The story told is fairly simple. A struggling punk band embarking on a bare bones tour takes a shady gig at a skinhead compound because they’re in need of some extra scratch. Their set goes well, and it seems like a potentially dangerous situation in a seriously strange environment is going to turn out to be a quick in and out affair, but right before the group of plucky young musicians (Anton Yelchin, Alia Shawkat, Joe Cole, and Callum Turner) leave, they stumble across something they’re not supposed to see and they wind up holed up in the venue’s green room with only a locked door and a single hand gun separating them from a whole gang of bald racists with attack dogs, machetes, and shot guns, who are intent on slaughtering them wholesale.
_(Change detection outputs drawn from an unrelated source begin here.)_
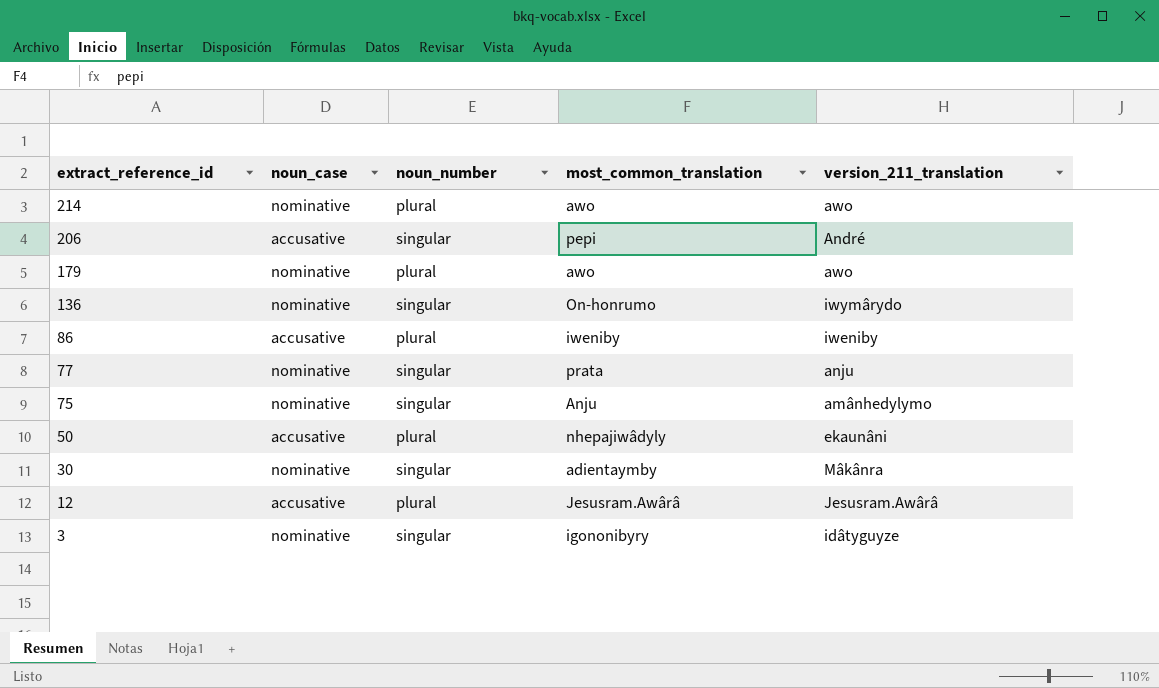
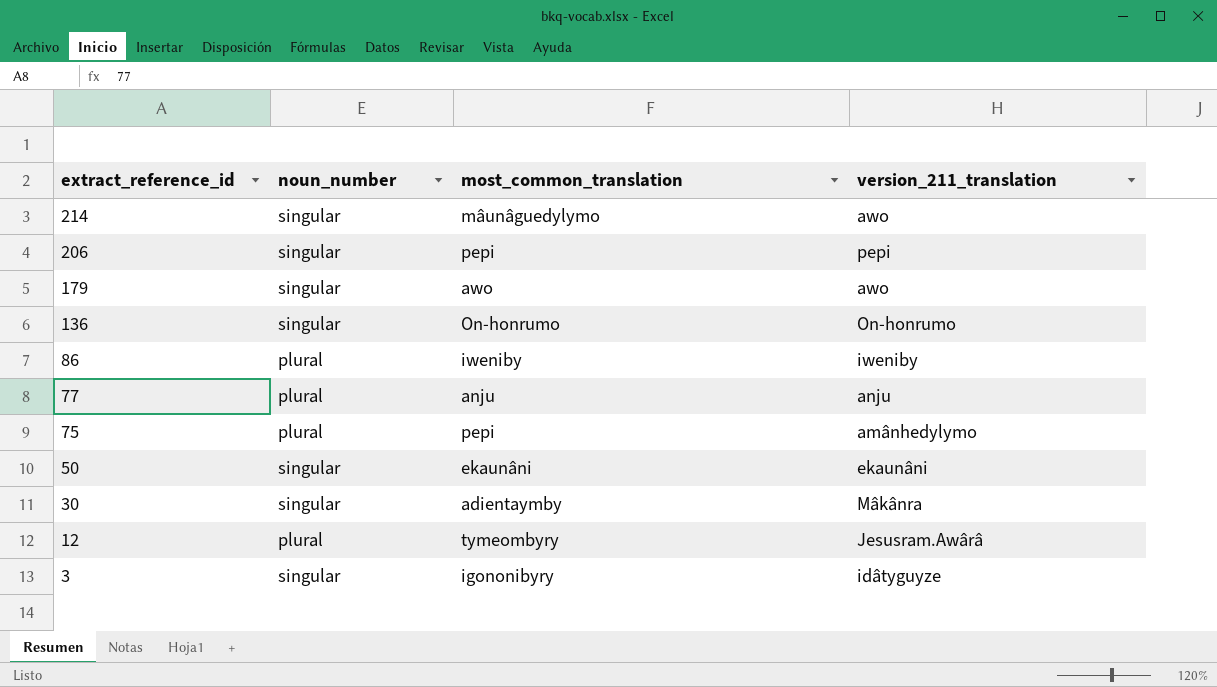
column noun_case | position: 2 -> none
214 | noun_number: plural -> singular
214 | most_common_translation: awo -> mâunâguedylymo
206 | version_211_translation: André -> pepi
179 | noun_number: plural -> singular
136 | version_211_translation: iwymârydo -> On-honrumo
77 | noun_number: singular -> plural
77 | most_common_translation: prata -> anju
75 | noun_number: singular -> plural
75 | most_common_translation: Anju -> pepi
50 | noun_number: plural -> singular
50 | most_common_translation: nhepajiwâdyly -> ekaunâni
12 | most_common_translation: Jesusram.Awârâ -> tymeombyry

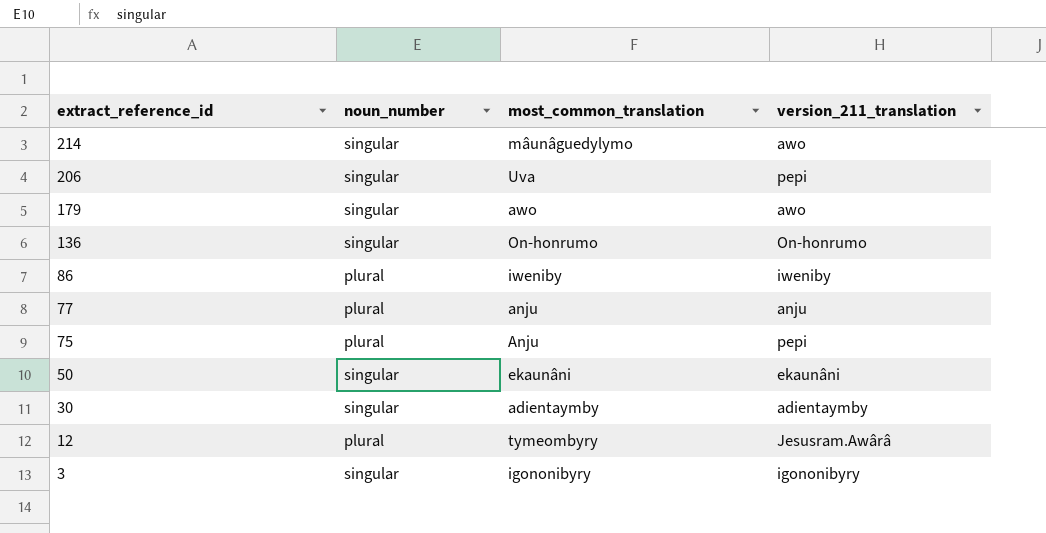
206 | most_common_translation: pepi -> Uva
75 | most_common_translation: pepi -> Anju
75 | version_211_translation: amânhedylymo -> pepi
30 | version_211_translation: Mâkânra -> adientaymby
3 | version_211_translation: idâtyguyze -> igononibyry

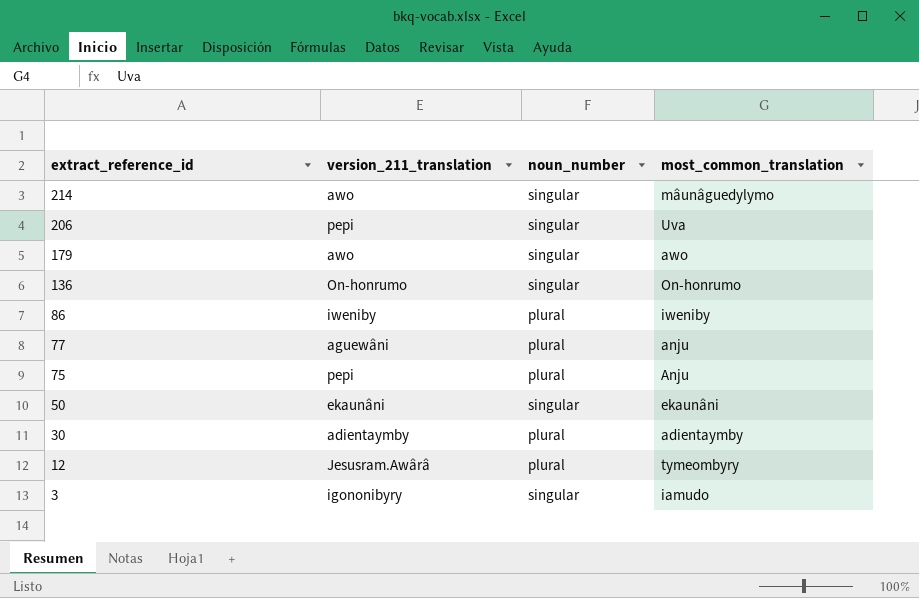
column version_211_translation | position: 4 -> 2
77 | version_211_translation: anju -> aguewâni
30 | noun_number: singular -> plural
3 | most_common_translation: igononibyry -> iamudo

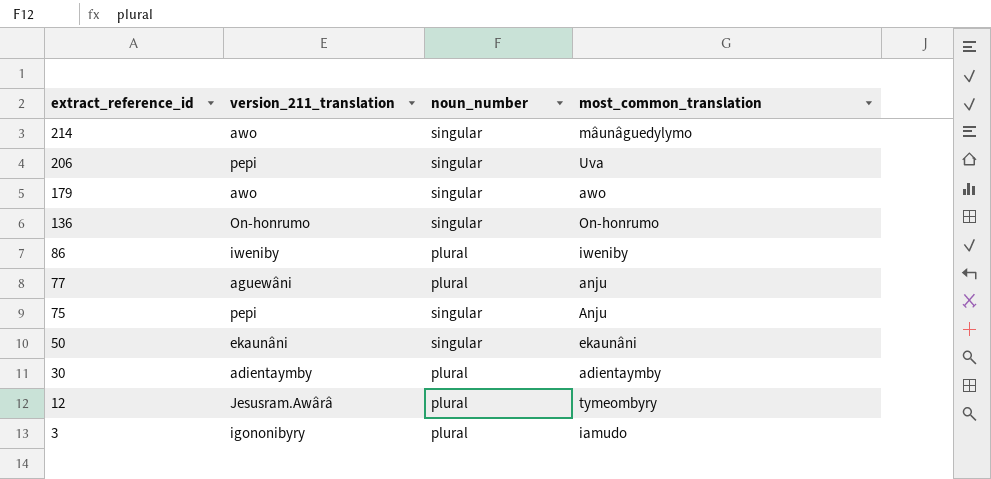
75 | noun_number: plural -> singular
3 | noun_number: singular -> plural

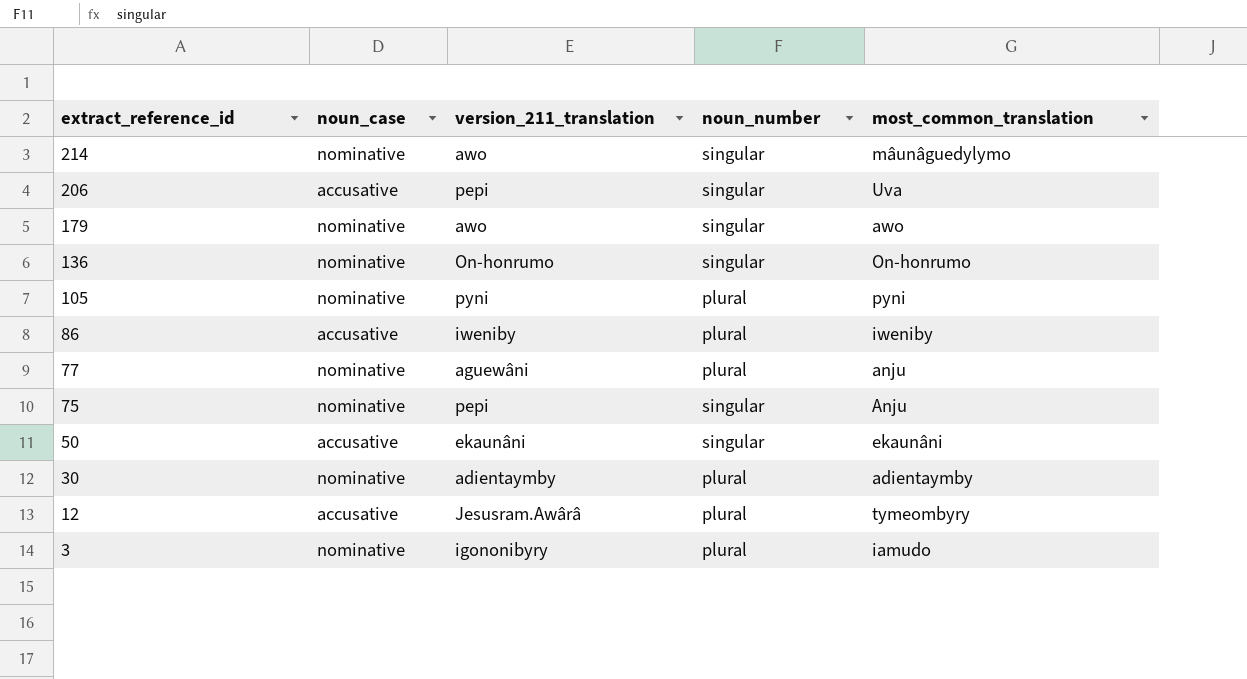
column noun_case | position: none -> 2
row 105: none -> nominative | pyni | plural | pyni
You never know exactly what’s going on or why, you just know that the situation is escalating so quickly that any opportunity to catch their breath would be deadly for our protagonists, so as a viewer it’s your job to do your best to keep up with the story and try not to freak out too much once things start getting grizzly.
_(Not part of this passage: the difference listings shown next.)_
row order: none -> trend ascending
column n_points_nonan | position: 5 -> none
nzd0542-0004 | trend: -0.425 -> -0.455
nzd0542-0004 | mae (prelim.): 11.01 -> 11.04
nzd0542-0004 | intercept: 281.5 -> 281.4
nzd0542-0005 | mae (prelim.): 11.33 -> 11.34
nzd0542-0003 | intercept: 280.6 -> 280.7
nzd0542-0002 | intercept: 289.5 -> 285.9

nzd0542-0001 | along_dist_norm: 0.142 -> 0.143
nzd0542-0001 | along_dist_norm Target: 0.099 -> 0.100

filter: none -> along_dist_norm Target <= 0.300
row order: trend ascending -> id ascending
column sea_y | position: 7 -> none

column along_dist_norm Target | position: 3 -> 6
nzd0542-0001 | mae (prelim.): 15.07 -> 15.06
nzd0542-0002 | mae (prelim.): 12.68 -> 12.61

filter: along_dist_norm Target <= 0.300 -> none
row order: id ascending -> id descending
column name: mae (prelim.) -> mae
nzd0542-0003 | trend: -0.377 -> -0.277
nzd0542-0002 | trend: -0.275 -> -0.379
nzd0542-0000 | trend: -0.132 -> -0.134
The thing that first strikes you about Green Room is how good it is at establishing its world and setting a mood. If you had the sort of misguided youth that led to you spending time in some kind of underground music scene, then you can tell right away just how authentic the tour van our protagonists sputter around in, the random apartments they crash on the floor of, and the rundown venues they load their equipment in and out of are — and how authentic the characters they encounter in each of these locations are as well. Because the people and places of the film feel completely real, by the time it introduces its threat, that feels completely real too. These random garages and empty storefronts where punk shows are thrown exist as the modern spaces where malcontent youth come together in search of direction and identity, and it’s easy to imagine some enterprising psychopath taking advantage of the scene to grow a criminal empire, or even a cult-like following. As soon as our band of punks enter into the remote, skinhead compound where they’re supposed to play their music to a crowd of angry, drunk doofuses who are jacked up on hate and adrenaline, there’s an air of danger and dread that floats over everything, and things just get increasingly worse from that point on.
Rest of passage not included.